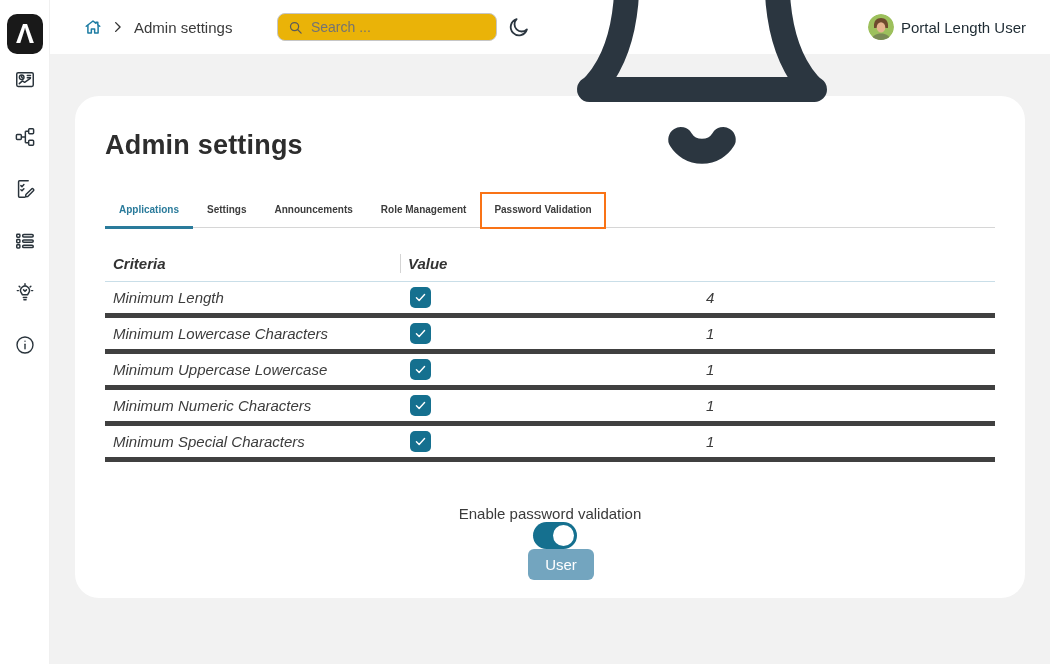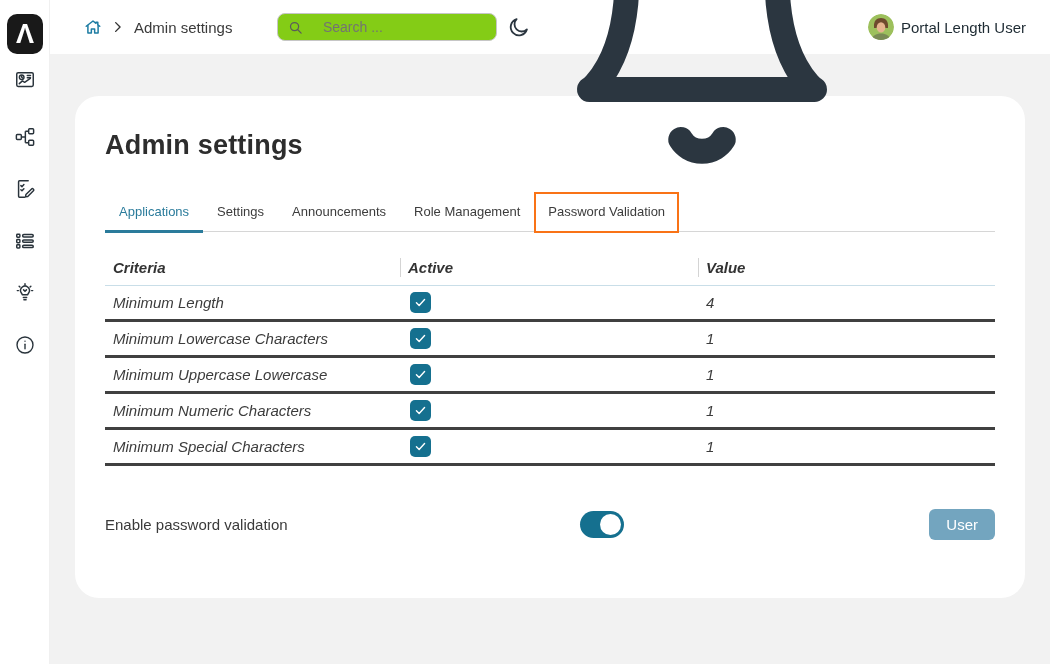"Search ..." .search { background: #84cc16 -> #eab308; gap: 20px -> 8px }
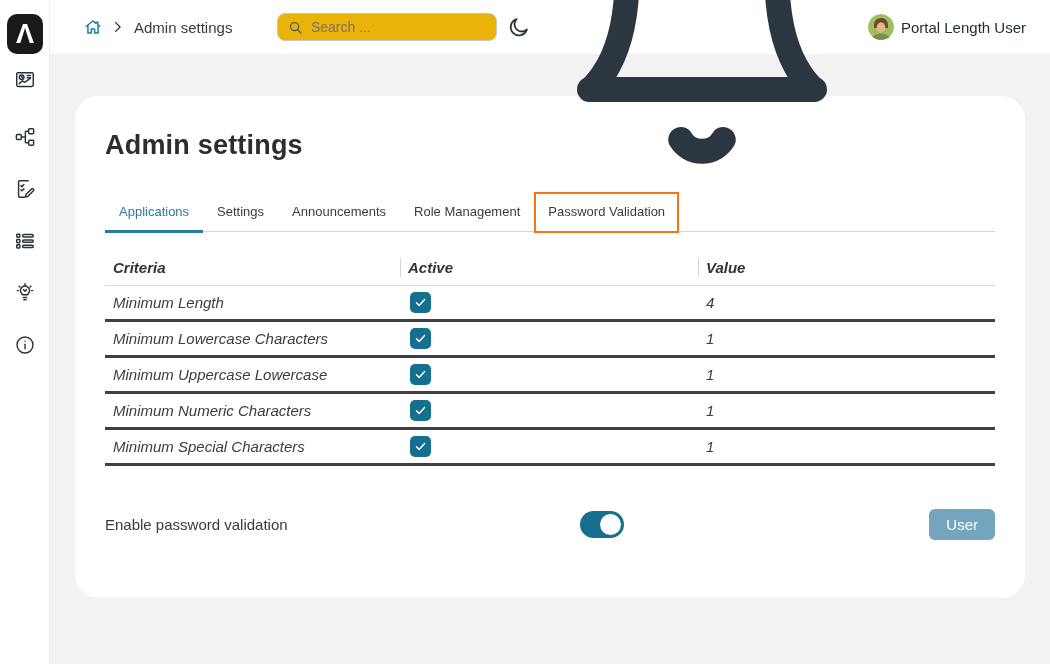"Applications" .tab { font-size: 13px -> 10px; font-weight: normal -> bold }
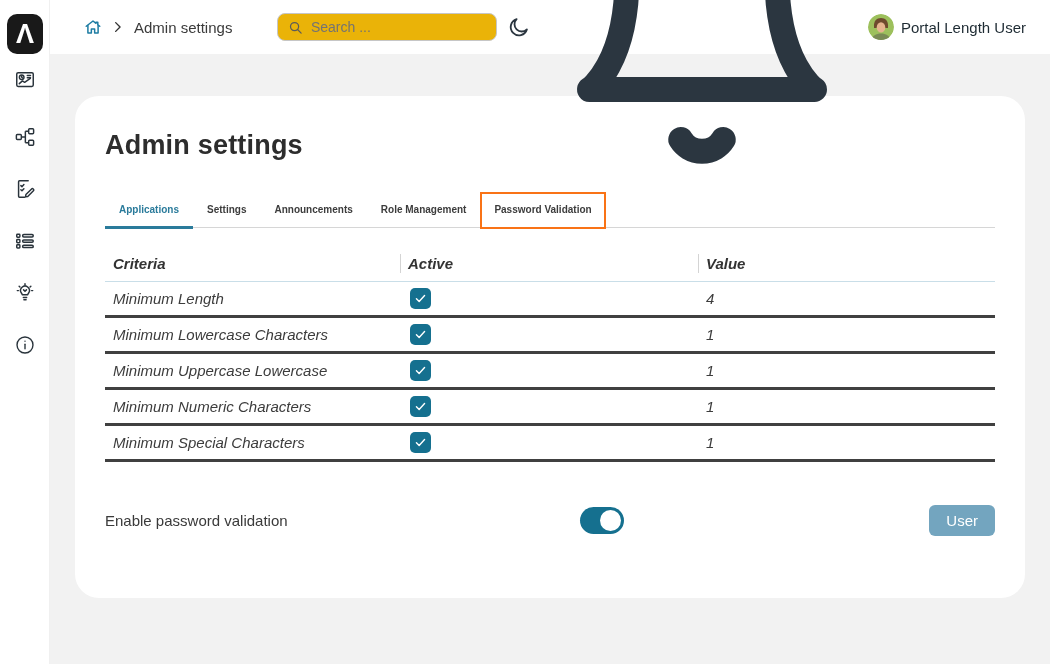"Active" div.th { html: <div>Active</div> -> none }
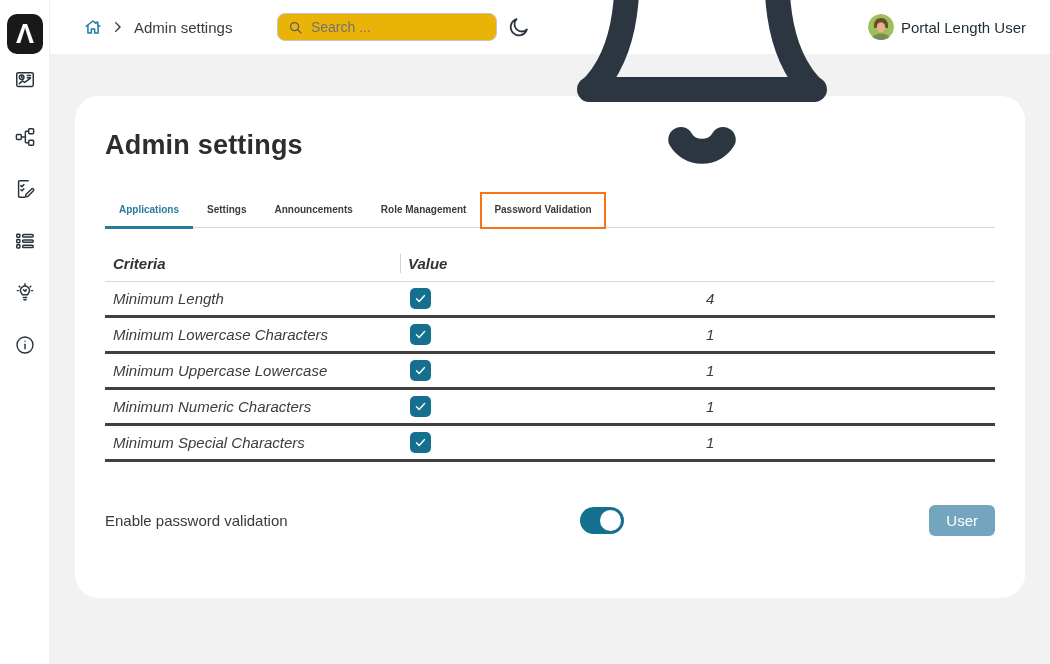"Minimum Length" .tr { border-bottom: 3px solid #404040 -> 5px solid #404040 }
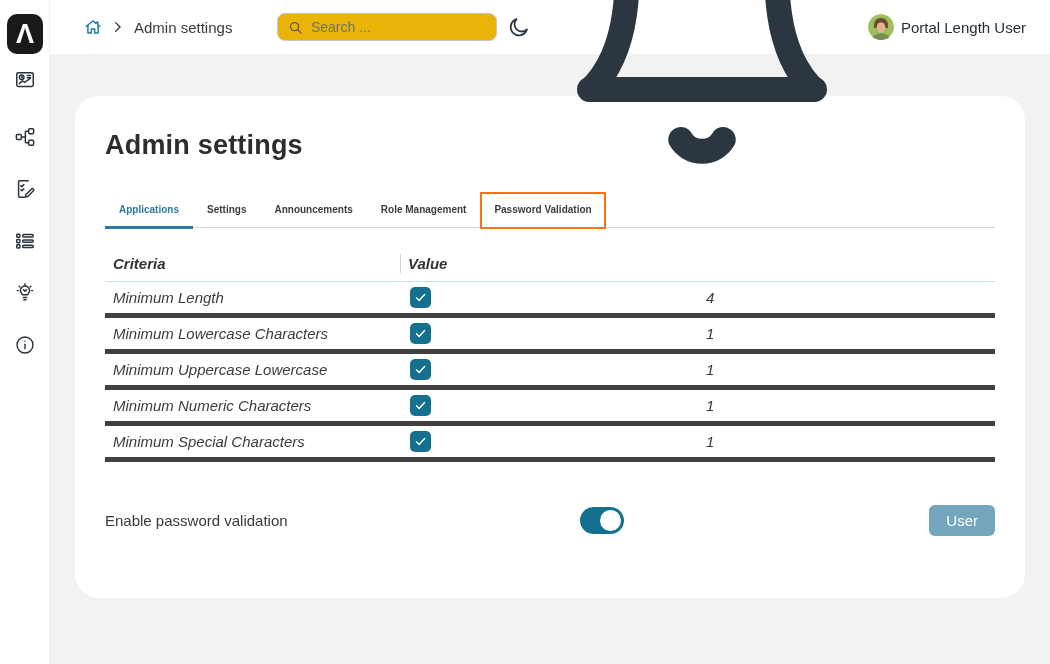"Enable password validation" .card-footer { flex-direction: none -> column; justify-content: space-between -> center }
■ ■ ■ ■ ■
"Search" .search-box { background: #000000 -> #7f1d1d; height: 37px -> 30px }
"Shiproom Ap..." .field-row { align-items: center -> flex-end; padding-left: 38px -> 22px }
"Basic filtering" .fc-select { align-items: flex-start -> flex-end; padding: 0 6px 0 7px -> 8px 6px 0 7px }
■ ■ ■ ■ ■
(Your goal)
For this exercise, transcribe exactly the part of the records above that opens with the line containing "html: <div>Active</div> ->" and closes with the one containing "flex-direction: none ->". Pictures are not part of the copy.

(Expected answer)
"Active" div.th { html: <div>Active</div> -> none }
"Minimum Length" .tr { border-bottom: 3px solid #404040 -> 5px solid #404040 }
"Enable password validation" .card-footer { flex-direction: none -> column; justify-content: space-between -> center }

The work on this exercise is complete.